Parable of the Laborers in the Vineyard, Ladd

One more. Matthew 20:1-16. The parable of the laborers in the vineyard. Who is the real audience of this verse? I’m betting it’s people who get nervous when grace gets out of hand, because Jesus is about to launch a major first strike on any shreds of legalism in the Christian’s thinking.

Matthew 20:15 “Am I not allowed to do what I choose with what belongs to me? Or do you begrudge my generosity?'” Anyone here ever thought grace was overly generous? I see that hand. God bless you. If you came in a bus, they’ll wait.

The obedience of the all-day workers is great. The obedience of the last minute workers is not that impressive. The grace of the owner toward both is the same. It’s an outrageous scenario. Today, we’d sue the guy. The resentment of the first group shows that they want the system to be fair; the system should be about the work that they do. The response of the owner shows that the whole matter was about him, and his hilarious enjoyment of his own crazy grace. He got to do what he wanted with his own money in his own vineyards. Something about paying everyone the same delighted him. Maybe irritating some kinds of people delighted him.

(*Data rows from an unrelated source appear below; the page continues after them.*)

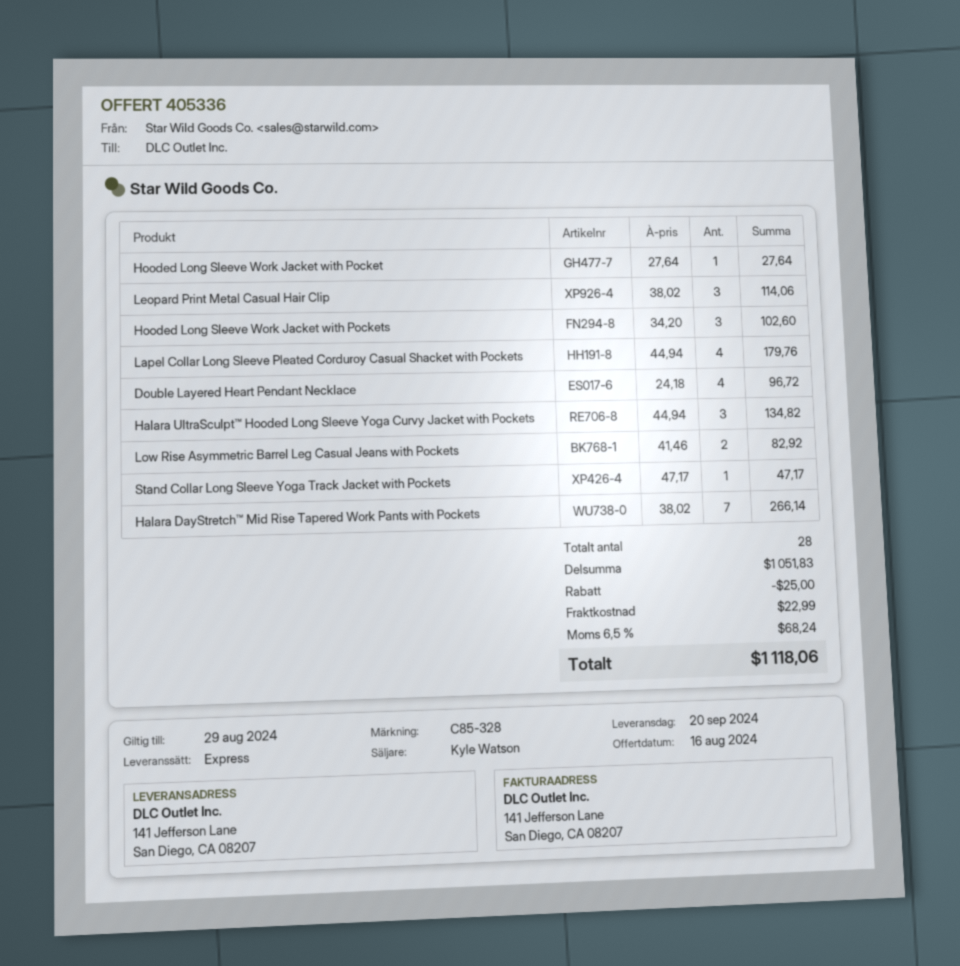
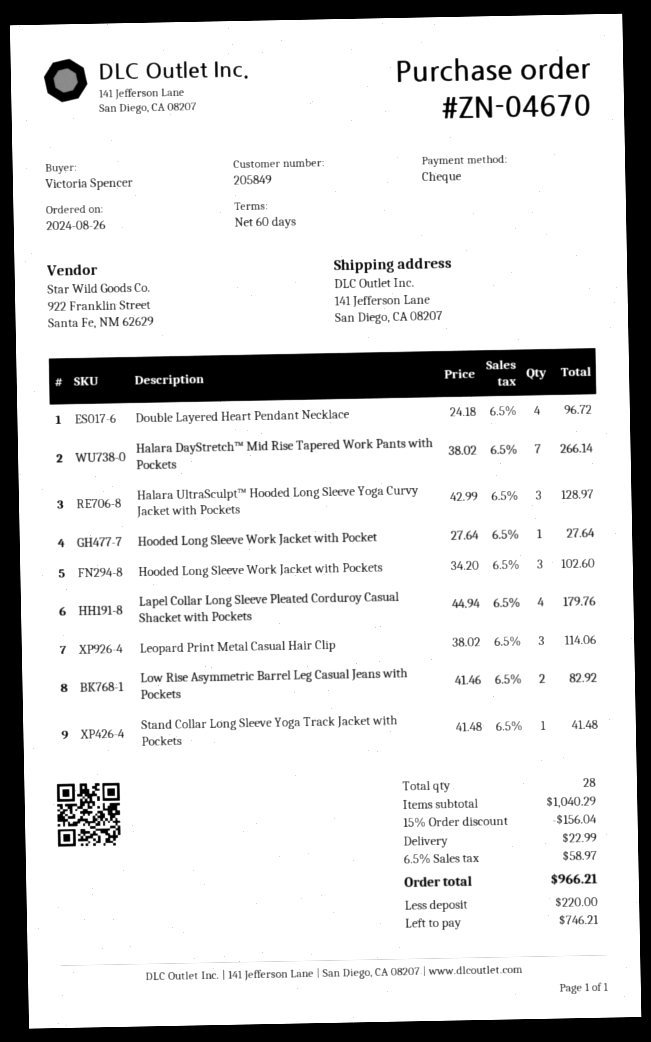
Halara UltraSculpt™ Hooded Long Sleeve Yoga Curvy Jacket with Pockets: 3 x 44.94 = 134.82 -> 3 x 42.99 = 128.97
Stand Collar Long Sleeve Yoga Track Jacket with Pockets: 1 x 47.17 = 47.17 -> 1 x 41.48 = 41.48
subtotal: 1051.83 -> 1040.29
discount: 25.00 -> 156.04
tax: 6.5% = 68.24 -> 6.5% = 58.97
total: 1118.06 -> 966.21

If you aren’t irritated by that story, you aren’t reading it. Of course, you can turn this into something twisted like, “We all go to heaven, but once there we get the rewards we’ve earned,” but it won’t help. The owner of the Vineyard is broadcasting on an entirely different channel.


  1. Love it.

    • Yes it bugs me! I want the system to be fair. Oh, wait a minute. If it was fair, I would get nothing at all!

  2. Love it as well! However, when grace is spoken of most will agree heartily but immediately go off on how obedience must follow. The interesting thing is who says that obedience won’t follow once grace has been given? I am reminded of the story Steve Brown tells of white man buying a female slave on the auction block. The woman is taken away and she is clearly angry because well… she is a slave and another white male has chosen her for their property. As the man comes toward her he tells her that he has bought her and now she is free to go. The Woman stares at him not quite comprehending it and then says you mean I can go wherever I want? He says yes you can. She then asks can I leave your home and go to another state and he said well yes you can do as you like because I have freed you. Steve Brown goes on to say that she stands there stunned because this freedom has been extended to her. So, knowing that this earthly “master” has been so kind and for no reason let her go, she looks at him and says well if it is alright with you I would like to stay with you.
    Steve Brown really nailed it with that story, Christ came to set men free while they were still his enemies.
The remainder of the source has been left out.